# Taylor polynomial approximation- Help!

## Main Question or Discussion Point

Use Taylor's theorem to determine the degree of the Maclaurin polynomial required for the error in the approximation of the function to be less than .001.

e^.3

I really, really don't know what to do for this one, and I have a quiz tomorrow.
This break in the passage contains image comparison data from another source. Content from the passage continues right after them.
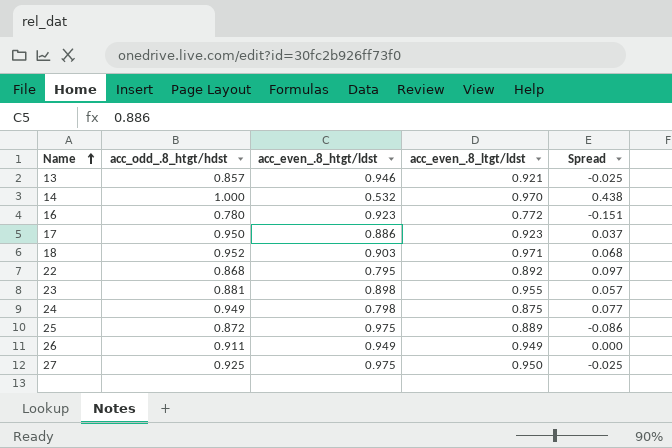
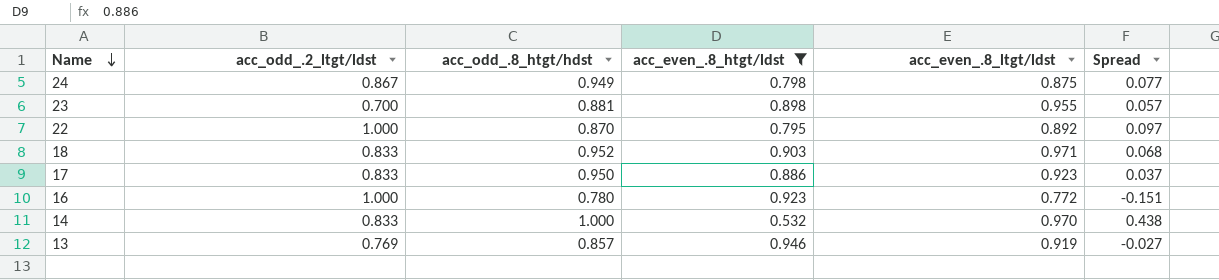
filter: none -> acc_even_.8_htgt/ldst <= 0.946
row order: Name ascending -> Name descending
column acc_odd_.2_ltgt/ldst | position: none -> 2
22 | acc_odd_.8_htgt/hdst: 0.868 -> 0.870
13 | acc_even_.8_ltgt/ldst: 0.921 -> 0.919
13 | Spread: -0.025 -> -0.027

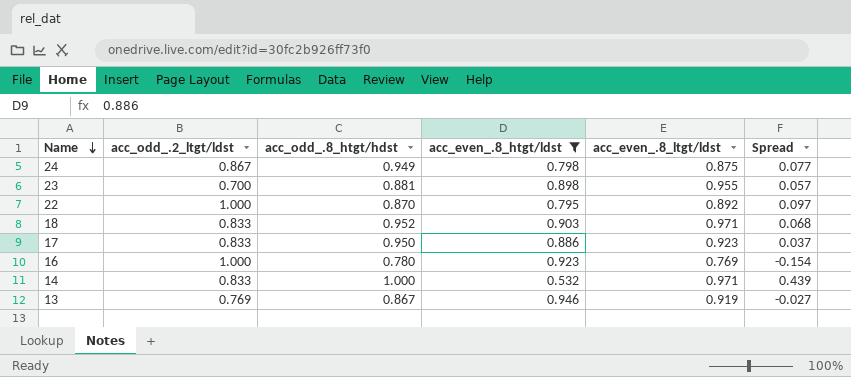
16 | acc_even_.8_ltgt/ldst: 0.772 -> 0.769
16 | Spread: -0.151 -> -0.154
14 | acc_even_.8_ltgt/ldst: 0.970 -> 0.971
14 | Spread: 0.438 -> 0.439
13 | acc_odd_.8_htgt/hdst: 0.857 -> 0.867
I have read through the section in the book, but I am frustrated and can't figure out what kind of method I should use to solve these types of problems.

lurflurf
Homework Helper
Do you know the remainder?
exp(x)=1+x+x^2/2+x^3/6+x^4/24+...+x^n/n!+R
R is the error and can be written different ways for different situations
ie
R=f^(n+1)(u)/(n+1)!
ie the formula can be made exact by evaluating the final term at x* with 0<=u<=x for some x* in the case of exp we have terms like x^k/k! so the remainder looks like
u^(n+1)/(n+1)!
it is usually hard to find u so we instead chose n so that u des not mater ie
we want n so that
u^(n+1)/(n+1)!<.001
we do not know u but we know (since exp is increasing on [0,.3])
u^(n+1)/(n+1)!<.3^(n+1)/(n+1)!
so that if
.3^(n+1)/(n+1)!<.001
then
u^(n+1)/(n+1)!<.001
so we do not need u, but we may end up with n larger than needed
solve
.3^(n+1)/(n+1)!<.001
for n
then the maclaurin polynomial of degree n has error<.001

So is the procedure to take the derivatives and plug in 0 (since c=0) and find an expression for the n+1 derivative?
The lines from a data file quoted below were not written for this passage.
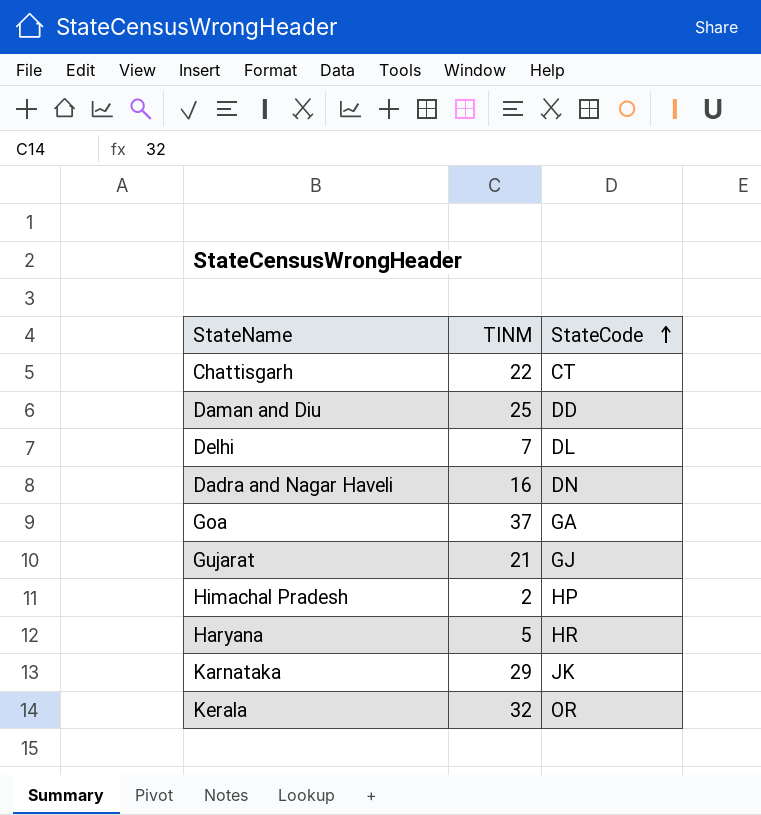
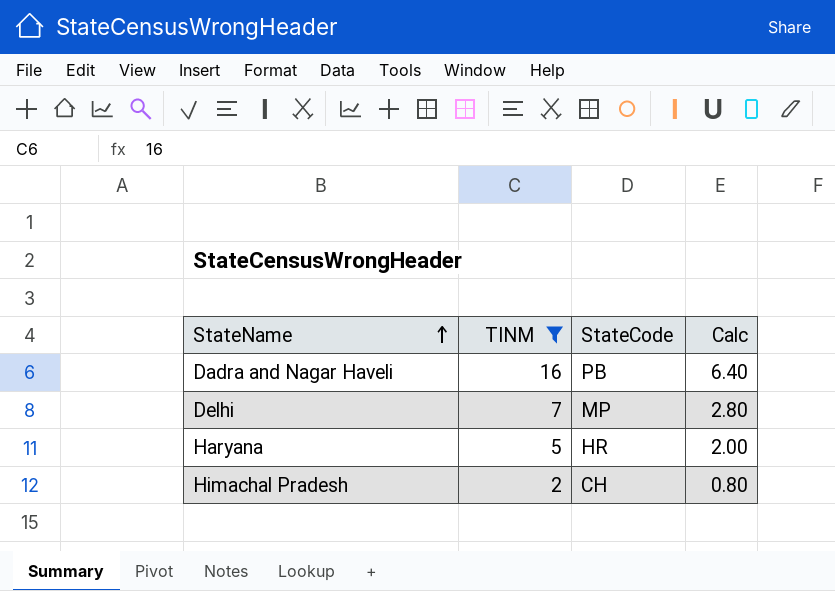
filter: none -> TINM <= 16
row order: StateCode ascending -> StateName ascending
column Calc | formula: none -> [TINM] * 0.4
Dadra and Nagar Haveli | StateCode: DN -> PB
Delhi | StateCode: DL -> MP
Himachal Pradesh | StateCode: HP -> CH

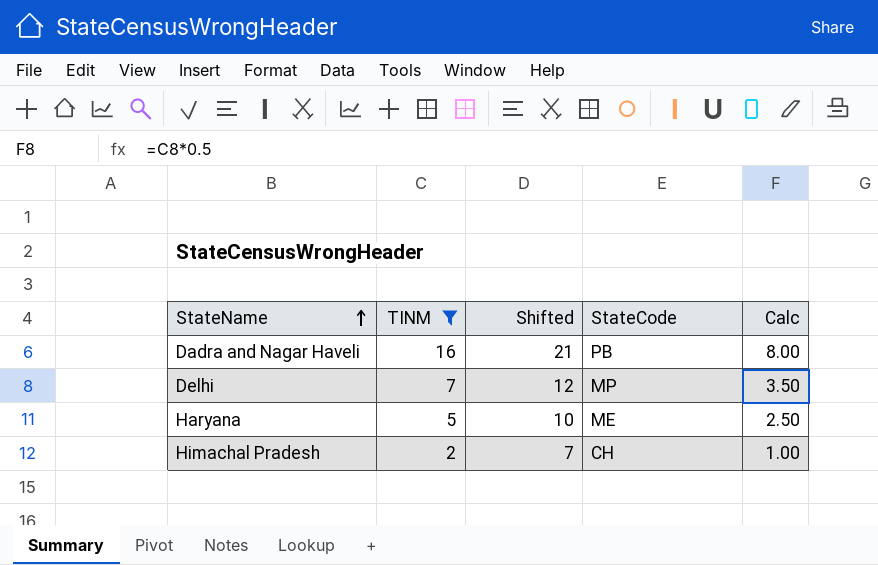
column Shifted | formula: none -> [TINM] + 5
column Calc | formula: [TINM] * 0.4 -> [TINM] * 0.5
Haryana | StateCode: HR -> ME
f'(c) = 1 f''(c)=1 f'''(c) =1 ......

so the n+1 derivative is 1

So Rn= 1/(n+1)! * (.3) ^(n+1)

Then I set up an equality to find n so that Rn < .001

and n = 3 ???

lurflurf
Homework Helper
yes
we also want n an integer, so just round up
that is take the first n so that
.3^(n+1)/(n+1)!<.001

do you see how you might do
say
approximate
1/(1-x)
at x=1.1 to an error less than .005
or aproximate
sin(x) at x=.001 to an error less than .00001

lurflurf
Homework Helper
sorry we should have

Do you know the remainder?
exp(x)=1+x+x^2/2+x^3/6+x^4/24+...+x^n/n!+R
R is the error and can be written different ways for different situations
ie
R=f^(n+1)(u)/(n+1)!
ie the formula can be made exact by evaluating the final term at x* with 0<=u<=x for some x* in the case of exp we have terms like x^k/k! so the remainder looks like
e^u/(n+1)!
it is usually hard to find u so we instead chose n so that u des not mater ie
we want n so that
e^u/(n+1)!<.001
we do not know u but we know (since exp is increasing on [0,.3])
u^(n+1)/(n+1)!<e^.3/(n+1)!
so that if
e^.3/(n+1)!<.001
then
e^u/(n+1)!<.001
so we do not need u, but we may end up with n larger than needed
solve
e^u/(n+1)!<.001
for n
then the maclaurin polynomial of degree n has error<.001